• _What you should do_
In the data that follows, find each line containing "Google" and copy it.

+++

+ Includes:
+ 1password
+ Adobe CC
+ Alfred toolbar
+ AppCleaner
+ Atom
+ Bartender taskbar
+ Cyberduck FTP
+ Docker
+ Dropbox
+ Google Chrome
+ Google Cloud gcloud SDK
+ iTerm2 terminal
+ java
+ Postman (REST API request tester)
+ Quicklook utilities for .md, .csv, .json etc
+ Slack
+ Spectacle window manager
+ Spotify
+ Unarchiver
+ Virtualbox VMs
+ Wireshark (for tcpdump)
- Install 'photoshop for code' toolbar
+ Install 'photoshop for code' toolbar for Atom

+++

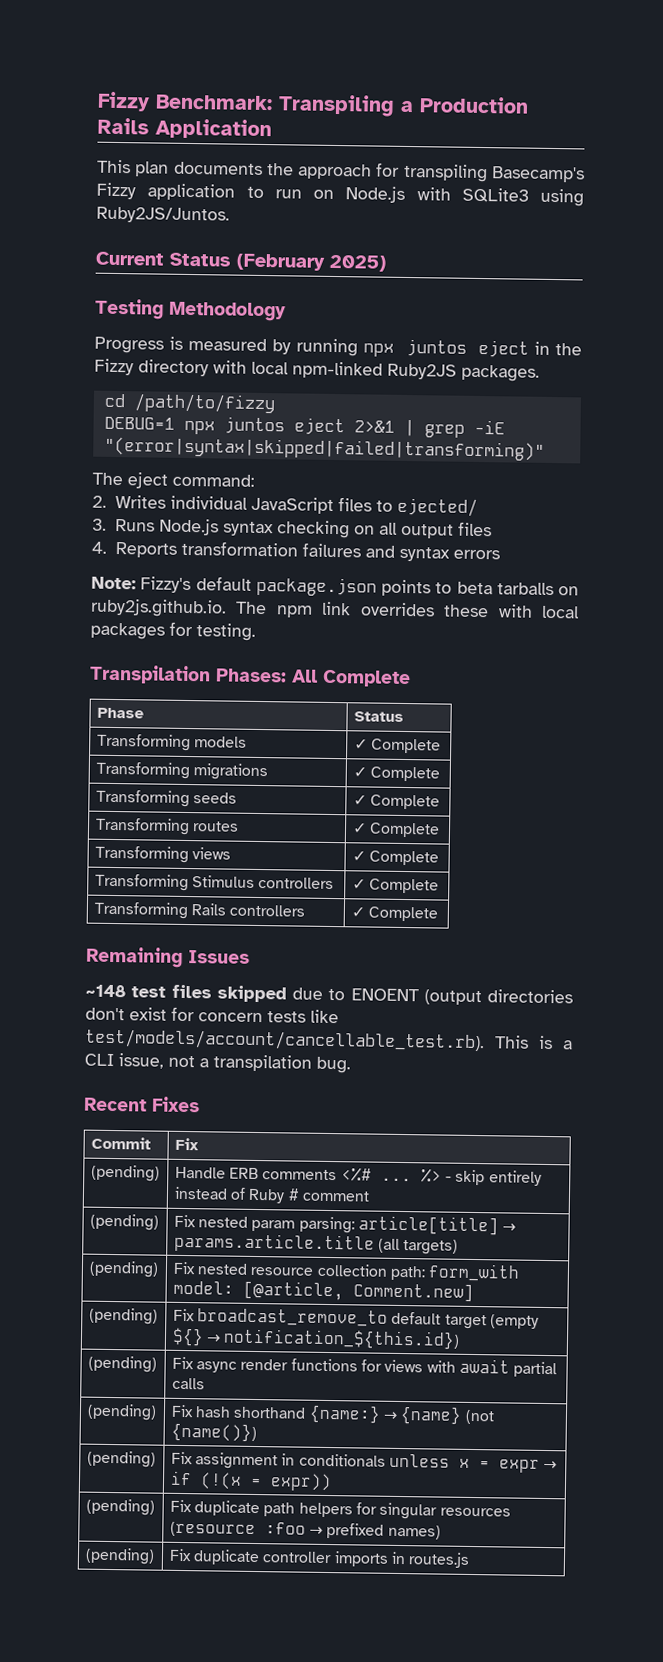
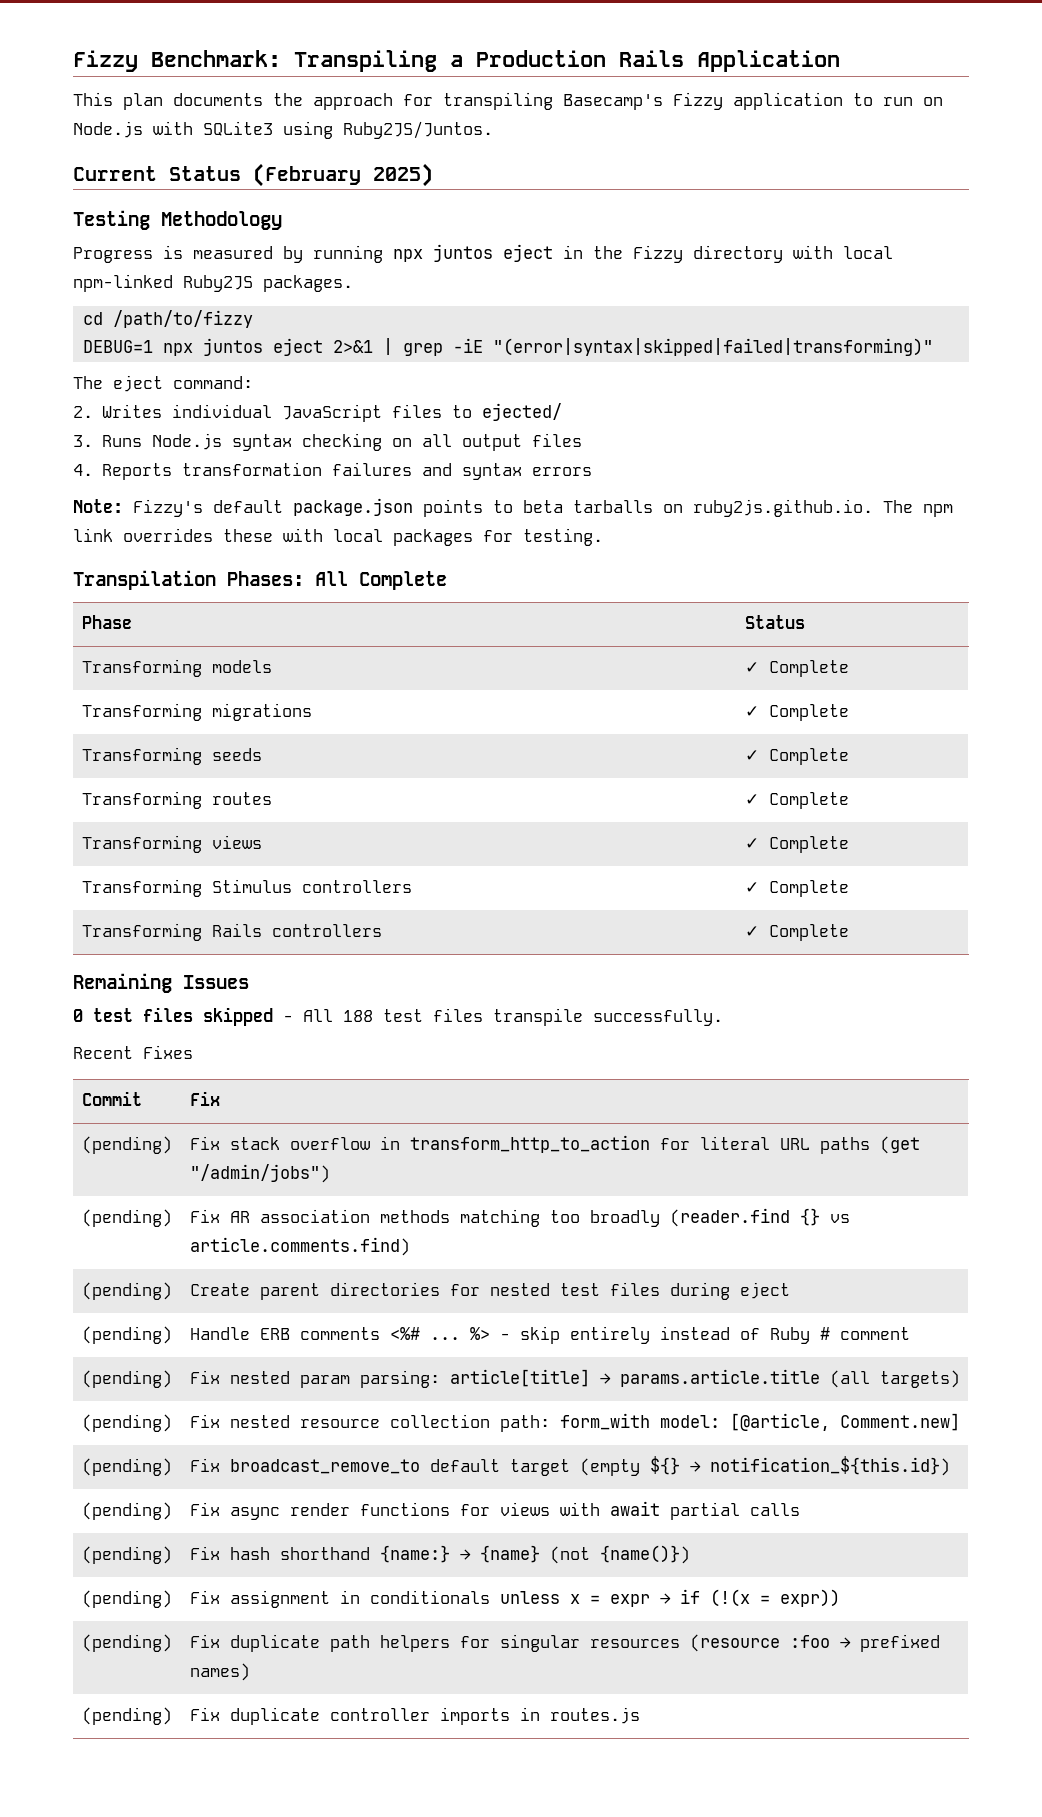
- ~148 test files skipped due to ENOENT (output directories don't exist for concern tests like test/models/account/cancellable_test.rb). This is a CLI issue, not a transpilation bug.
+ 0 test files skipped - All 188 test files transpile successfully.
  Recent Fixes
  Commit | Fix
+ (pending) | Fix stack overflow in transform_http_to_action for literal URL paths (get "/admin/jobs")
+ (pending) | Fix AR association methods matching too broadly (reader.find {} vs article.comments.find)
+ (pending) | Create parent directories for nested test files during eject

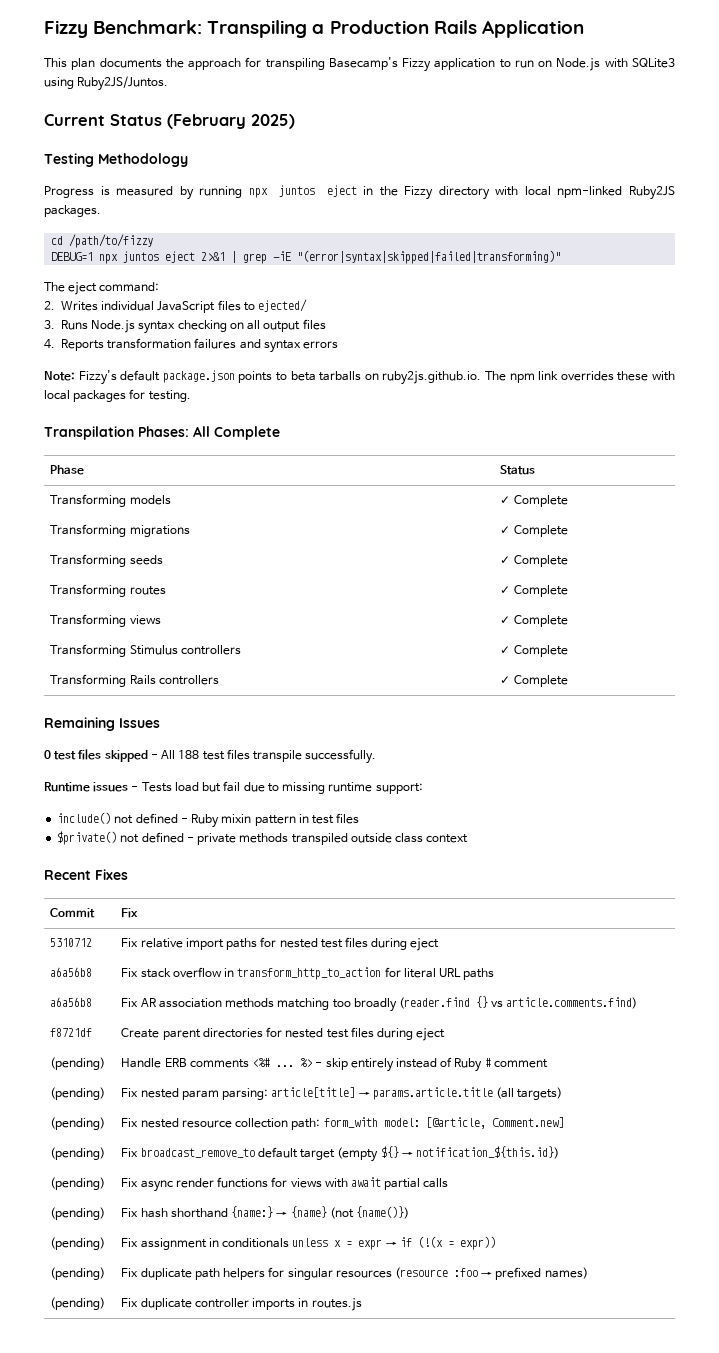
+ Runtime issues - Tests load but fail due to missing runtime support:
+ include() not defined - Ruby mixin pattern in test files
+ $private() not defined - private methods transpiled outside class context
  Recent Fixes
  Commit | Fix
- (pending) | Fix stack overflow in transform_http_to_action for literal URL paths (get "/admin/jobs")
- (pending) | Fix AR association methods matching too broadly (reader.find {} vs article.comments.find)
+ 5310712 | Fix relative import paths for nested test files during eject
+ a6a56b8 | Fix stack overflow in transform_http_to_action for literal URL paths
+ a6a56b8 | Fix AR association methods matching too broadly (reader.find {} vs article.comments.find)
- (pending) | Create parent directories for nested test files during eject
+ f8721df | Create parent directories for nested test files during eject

+++

• _Written solution_
+ Google Chrome
+ Google Cloud gcloud SDK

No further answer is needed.